PLEASE NOTE - This code will not work out of the box, you need to alter the code to use your database abstraction layer. Everything except the database calls should work fine however.
First i needed to grab all the category id's from this page
http://yellowpages.superpages.com/topcats.jsp?LTTR=A
there is a page for every letter in the alphabet and even one for # i did not worry about the # though i could have easilly included that.
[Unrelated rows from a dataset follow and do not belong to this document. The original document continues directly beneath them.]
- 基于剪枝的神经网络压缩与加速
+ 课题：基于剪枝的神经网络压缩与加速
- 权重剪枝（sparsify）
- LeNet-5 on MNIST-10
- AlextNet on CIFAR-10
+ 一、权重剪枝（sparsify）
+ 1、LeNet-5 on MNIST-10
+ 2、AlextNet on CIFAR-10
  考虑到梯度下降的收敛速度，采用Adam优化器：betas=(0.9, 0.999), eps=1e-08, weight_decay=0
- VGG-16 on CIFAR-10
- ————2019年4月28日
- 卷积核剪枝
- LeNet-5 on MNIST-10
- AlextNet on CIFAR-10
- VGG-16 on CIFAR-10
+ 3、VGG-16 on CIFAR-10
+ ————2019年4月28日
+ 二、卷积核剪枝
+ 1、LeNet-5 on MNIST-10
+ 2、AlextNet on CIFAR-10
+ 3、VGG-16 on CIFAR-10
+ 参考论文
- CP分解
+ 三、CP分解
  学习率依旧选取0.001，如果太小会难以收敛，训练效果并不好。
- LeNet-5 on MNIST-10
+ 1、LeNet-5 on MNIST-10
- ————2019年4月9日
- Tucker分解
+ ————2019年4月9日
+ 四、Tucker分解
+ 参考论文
you will need to create a database table for the categories
| CREATE TABLE `yp_categories` (
`id` int(11) NOT NULL auto_increment,
`catid` varchar(15) NOT NULL default '',
`letter` char(1) NOT NULL default '',
`fetched` int(1) NOT NULL default '0',
`timestamp` int(11) NOT NULL default '0',
PRIMARY KEY (`id`)
) ENGINE=InnoDB DEFAULT CHARSET=latin1 AUTO_INCREMENT=1 ; | |
I created a class called YellowPages and will show it in a bit, for now here's the page i call to fetch the categories.
| <?php
include_once('YellowPages.php');
include_once('Database.php');
ini_set('max_execution_time', 180);
$a = ord('A');
$z = ord('Z');
$count = 0;
for($x = $a; $x <= $z; $x++) {
$yp = new YellowPages();
$letter = chr($x);
$cats = $yp->FetchCategories($letter);
foreach($cats as $cat) {
$sql = "SELECT id FROM yp_categories WHERE catid='".$cat."'";
$res = $db->Execute($sql);
if($res->NumRows() == 0) {
$count++;
$sql = "INSERT INTO yp_categories (catid, letter)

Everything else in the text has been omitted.